Stock Sonar #14 - 7/5/2023

PayPal (NAS:PYPL) — mrkt cap $75.9B; Price $68.10; trailing P/E 27

PASS. Paypal is the global leader in alternative payment methods and owns Venmo (P2P) and Xoom (cross border digital remittances). Due to online spending pulling back, growth slowed and margins compressed leading to a 75% downturn in the stock. Bears believe intense competition within digital payments has contributed to an inflection in Paypal’s growth and its high-cost structure reflects misguided “Stakeholder Capitalism.” More work needs to be done to know if Paypal will keep share against competition as ecommerce penetration rates increase. Normalized earnings multiple look reasonable but the company’s cost disciplines have lacked shareholder alignment.

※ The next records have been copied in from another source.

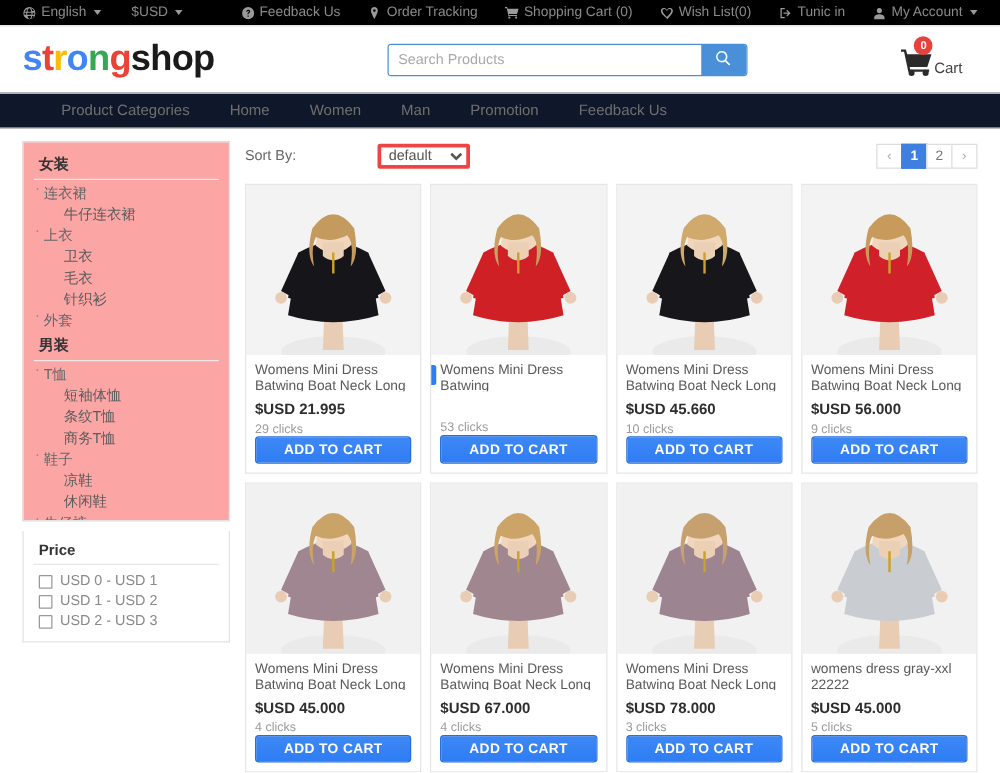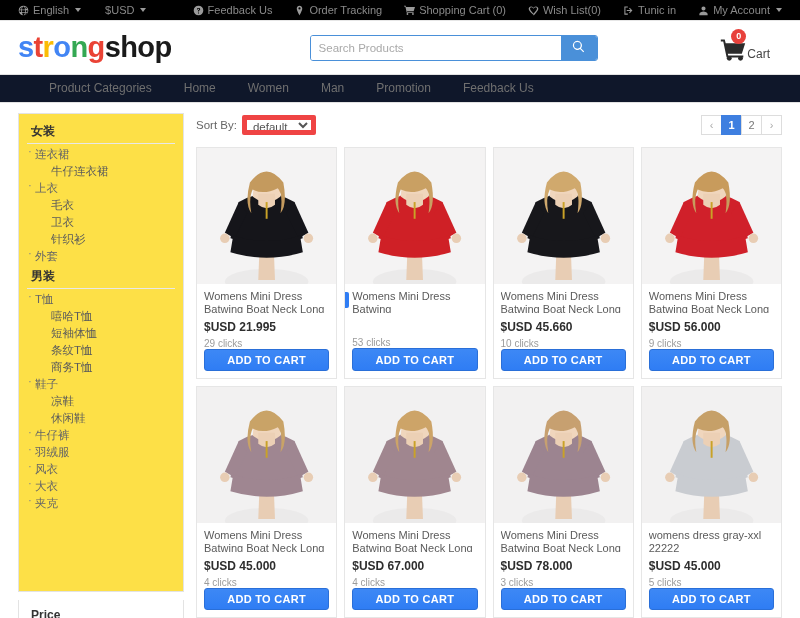--- a/index.html
+++ b/index.html
@@ -144,9 +144,9 @@
   }
   .cat-panel {
     border: 1px solid #e3e3e3;
-    background: #fde047;
+    background: #fca5a5;
     padding: 6px 8px 8px 8px;
-    height: 479px;
+    height: 304px;
     overflow: hidden;
   }
   .cat-group-title {

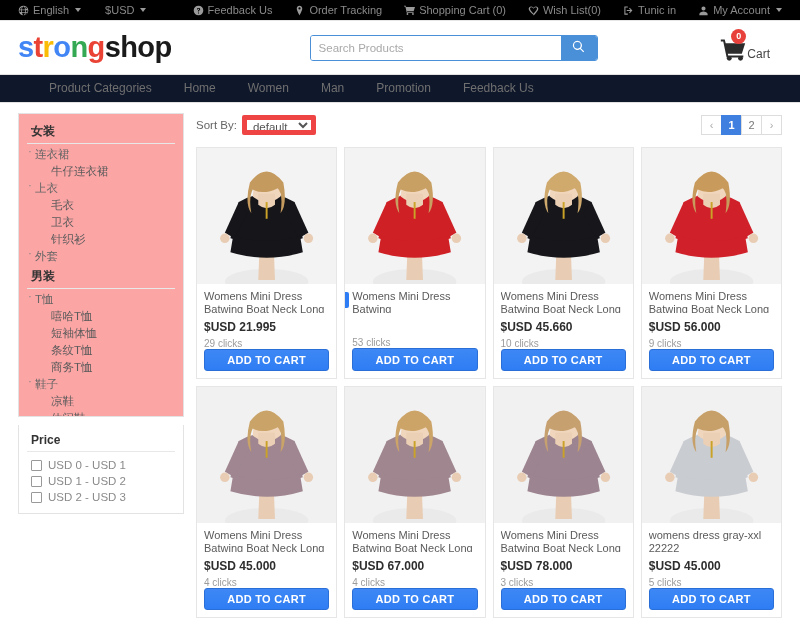--- a/index.html
+++ b/index.html
@@ -216,7 +216,7 @@
     height: 24px;
     margin-bottom: 10px;
   }
-  .sort-label { font-size: 11.5px; color: #666; margin-right: 5px; }
+  .sort-label { font-size: 11.5px; color: #666; margin-right: 22px; }
   .sort-select {
     font-family: "Liberation Sans", sans-serif;
     font-size: 11.5px;

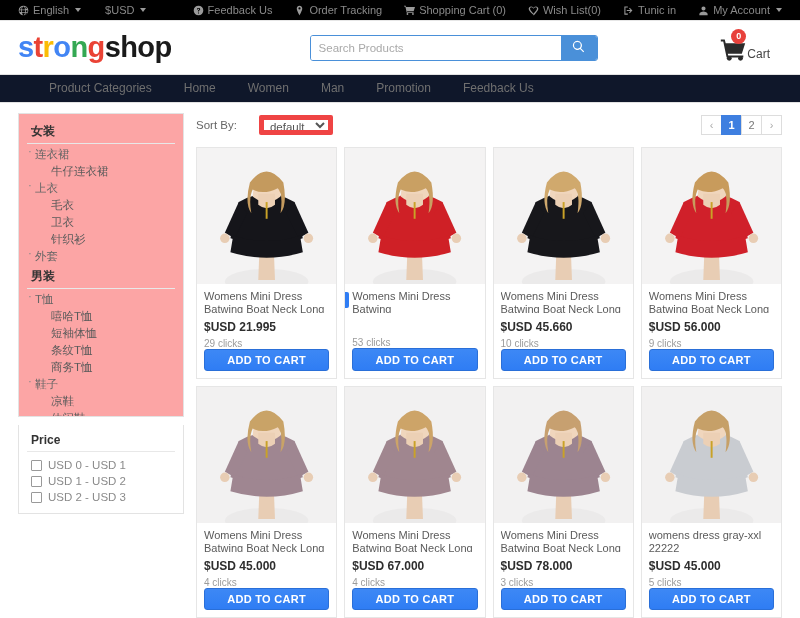--- a/index.html
+++ b/index.html
@@ -223,10 +223,11 @@
     color: #555;
     height: 20px;
     width: 74px;
-    border: 5px solid #ef4444;
+    border: 3px solid #ef4444;
     border-radius: 2px;
     background: #fff;
     padding: 0 2px;
+    margin-left: 43px;
   }
   .pager { margin-left: auto; display: flex; }
   .pg {

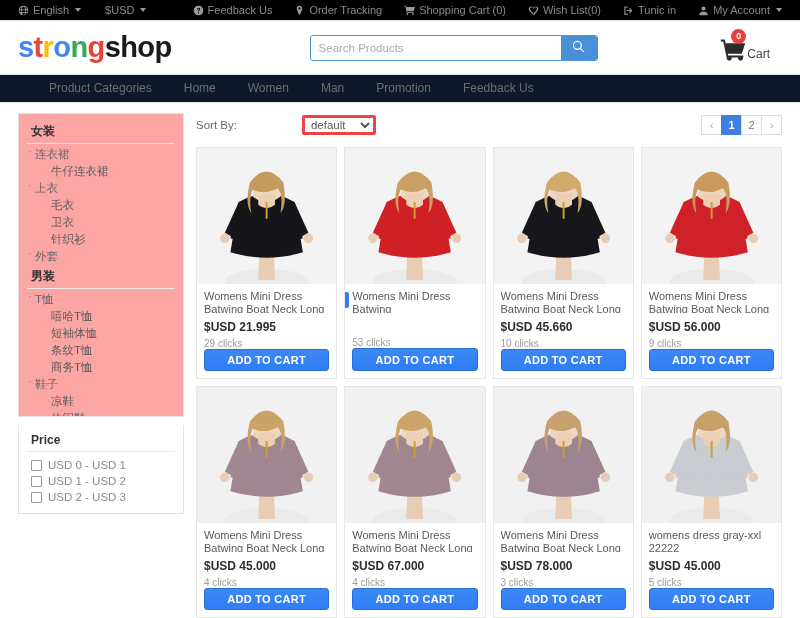--- a/index.html
+++ b/index.html
@@ -433,8 +433,8 @@
         <div class="cat-l1">连衣裙</div>
         <div class="cat-l2">牛仔连衣裙</div>
         <div class="cat-l1">上衣</div>
+        <div class="cat-l2">卫衣</div>
         <div class="cat-l2">毛衣</div>
-        <div class="cat-l2">卫衣</div>
         <div class="cat-l2">针织衫</div>
         <div class="cat-l1">外套</div>
         <div class="cat-group-title">男装</div>

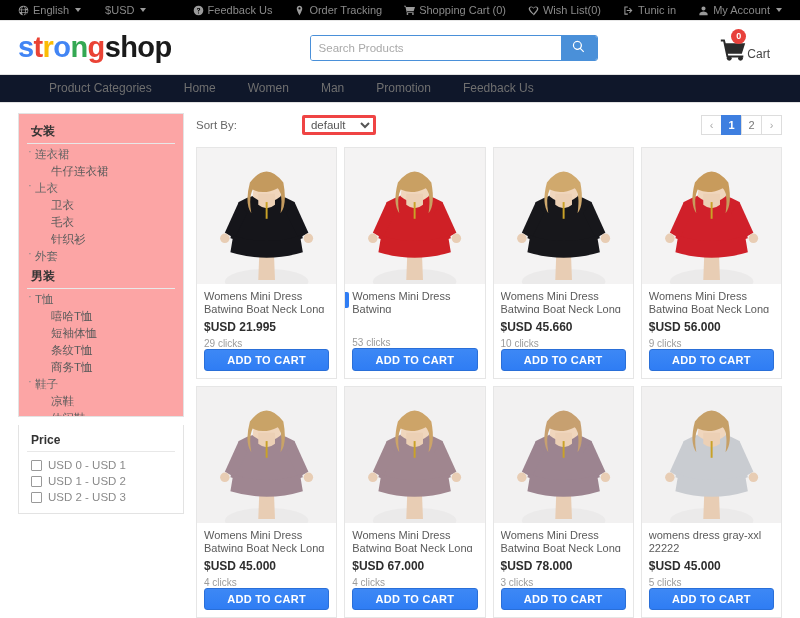--- a/index.html
+++ b/index.html
@@ -439,7 +439,6 @@
         <div class="cat-l1">外套</div>
         <div class="cat-group-title">男装</div>
         <div class="cat-l1">T恤</div>
-        <div class="cat-l2">嘻哈T恤</div>
         <div class="cat-l2">短袖体恤</div>
         <div class="cat-l2">条纹T恤</div>
         <div class="cat-l2">商务T恤</div>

Tredegar (NYSE:TG) — mrkt cap $235mm; Price $6.87; trailing P/E NA

PASS. TG appeared on our special dividend screen and combined with trading at 30 year lows, warranted a deeper dive. Tredegar operates in two segments: aluminum extrusion and polyethylene (‘PE’) films. Aluminum extrusion is based on custom aluminum design for the automobile and home flooring industries while PE films are the protective films that covers LCD screens (think flat screen TVs). These segments are inherently cyclical and combined with a pull forward in demand over the last couple of years, business is now anemic. On a normalized basis, TG generates about $30mm in FCF but given the 150mm in LT debt, the valuation is not yet a bargain. Their PE film segment has recently seen headwinds as certain customers seek alternatives as these films are scrap or waste material that is nonvalue add. However, a potential new growth market may be in semiconductors, although this will likely take time as the requisite qualifications need to be obtained.

Safilo Group (MIL:SFL) — mrkt cap €511mm; Price €1.19; trailing P/E 12

PASS. Safilo manufactures luxury eye frames, competing largely against eyewear titan Essilor Luxottica. SFL owns about half their brands and are a licensee for the other half. Share prices have fallen over the last ten years as its largest customers (LVMH and Kering) moved to producing their eyewear in-house. SFL’s current customer base should be more resilient as they lack the scale and manufacturing capabilities to do this. Along with SFL maneuvering to position their in-house brands as DTC, they are also streamlining costs and are divesting plants that are not operating at capacity. SLF is a durable business and at 12x earnings is trading at about fair value. We will look to initiate a position given a further pullback.